▶ _Required work_
Every record must be transcribed in its entirety, apart from the images, which are to be omitted.

▶ _Dataset_
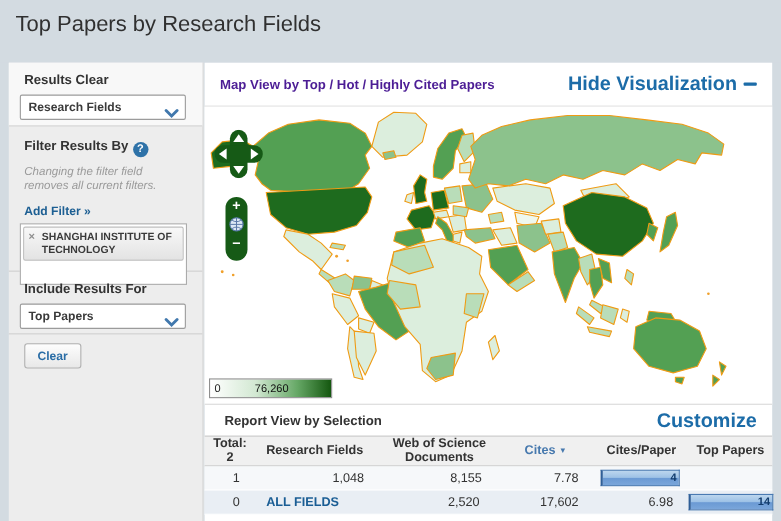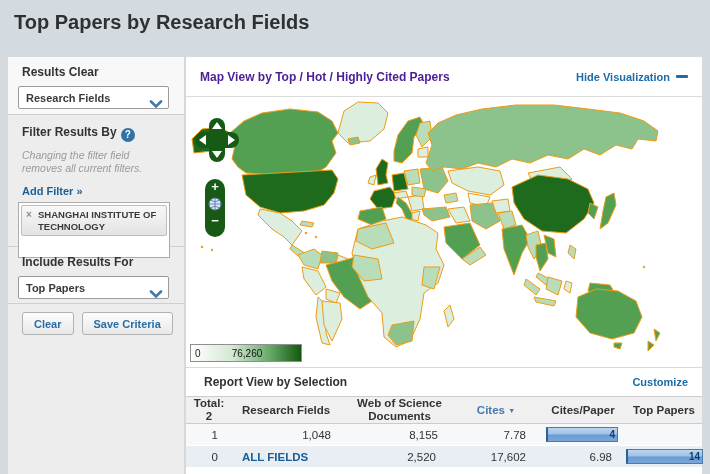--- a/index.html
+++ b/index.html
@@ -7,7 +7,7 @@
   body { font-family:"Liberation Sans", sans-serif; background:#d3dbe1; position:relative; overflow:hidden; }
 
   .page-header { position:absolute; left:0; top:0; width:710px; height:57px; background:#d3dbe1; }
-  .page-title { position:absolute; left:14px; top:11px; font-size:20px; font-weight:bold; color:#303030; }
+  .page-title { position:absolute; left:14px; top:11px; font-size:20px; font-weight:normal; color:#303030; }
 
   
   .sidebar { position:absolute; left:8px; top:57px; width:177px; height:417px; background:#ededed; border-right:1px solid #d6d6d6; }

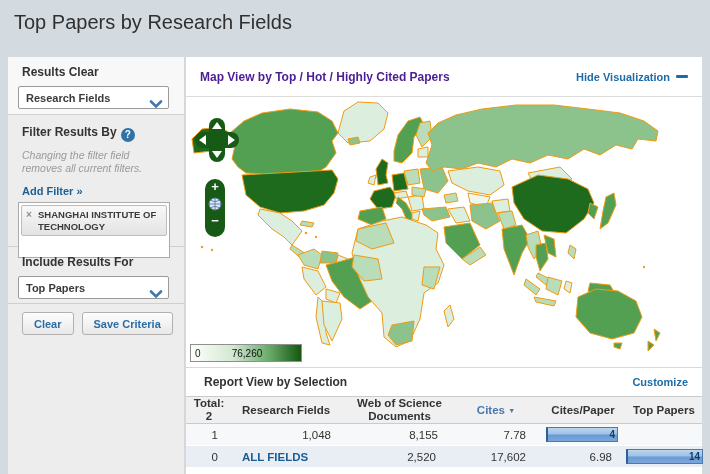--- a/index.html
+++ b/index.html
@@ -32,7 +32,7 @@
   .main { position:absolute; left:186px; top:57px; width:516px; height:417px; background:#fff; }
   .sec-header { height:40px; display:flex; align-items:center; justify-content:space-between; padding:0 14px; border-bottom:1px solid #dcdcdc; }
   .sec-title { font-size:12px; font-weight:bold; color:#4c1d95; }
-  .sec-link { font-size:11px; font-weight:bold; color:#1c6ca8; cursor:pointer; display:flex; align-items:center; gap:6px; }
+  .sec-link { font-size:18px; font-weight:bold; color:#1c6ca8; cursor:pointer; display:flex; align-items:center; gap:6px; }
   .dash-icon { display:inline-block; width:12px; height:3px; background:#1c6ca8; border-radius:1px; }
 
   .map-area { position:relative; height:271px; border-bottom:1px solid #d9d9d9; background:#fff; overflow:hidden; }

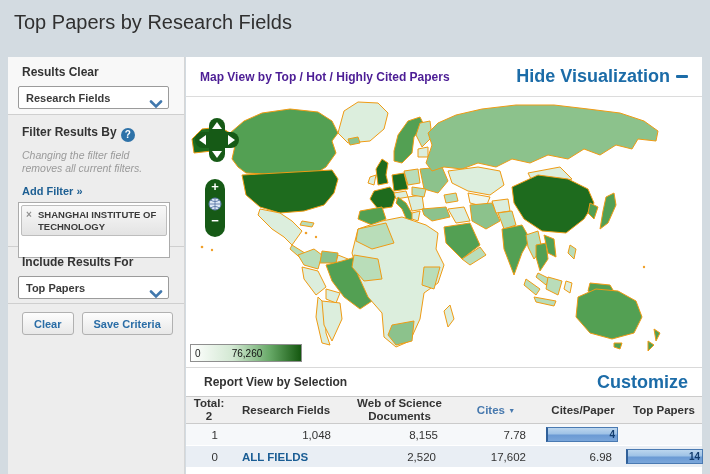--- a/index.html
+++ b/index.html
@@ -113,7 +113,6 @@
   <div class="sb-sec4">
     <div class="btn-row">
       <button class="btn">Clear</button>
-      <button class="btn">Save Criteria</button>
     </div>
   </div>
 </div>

▶ _Output for this exercise_
--- a/index.html
+++ b/index.html
@@ -7,7 +7,7 @@
   body { font-family:"Liberation Sans", sans-serif; background:#d3dbe1; position:relative; overflow:hidden; }
 
   .page-header { position:absolute; left:0; top:0; width:710px; height:57px; background:#d3dbe1; }
-  .page-title { position:absolute; left:14px; top:11px; font-size:20px; font-weight:bold; color:#303030; }
+  .page-title { position:absolute; left:14px; top:11px; font-size:20px; font-weight:normal; color:#303030; }
 
   
   .sidebar { position:absolute; left:8px; top:57px; width:177px; height:417px; background:#ededed; border-right:1px solid #d6d6d6; }

--- a/index.html
+++ b/index.html
@@ -32,7 +32,7 @@
   .main { position:absolute; left:186px; top:57px; width:516px; height:417px; background:#fff; }
   .sec-header { height:40px; display:flex; align-items:center; justify-content:space-between; padding:0 14px; border-bottom:1px solid #dcdcdc; }
   .sec-title { font-size:12px; font-weight:bold; color:#4c1d95; }
-  .sec-link { font-size:11px; font-weight:bold; color:#1c6ca8; cursor:pointer; display:flex; align-items:center; gap:6px; }
+  .sec-link { font-size:18px; font-weight:bold; color:#1c6ca8; cursor:pointer; display:flex; align-items:center; gap:6px; }
   .dash-icon { display:inline-block; width:12px; height:3px; background:#1c6ca8; border-radius:1px; }
 
   .map-area { position:relative; height:271px; border-bottom:1px solid #d9d9d9; background:#fff; overflow:hidden; }

--- a/index.html
+++ b/index.html
@@ -113,7 +113,6 @@
   <div class="sb-sec4">
     <div class="btn-row">
       <button class="btn">Clear</button>
-      <button class="btn">Save Criteria</button>
     </div>
   </div>
 </div>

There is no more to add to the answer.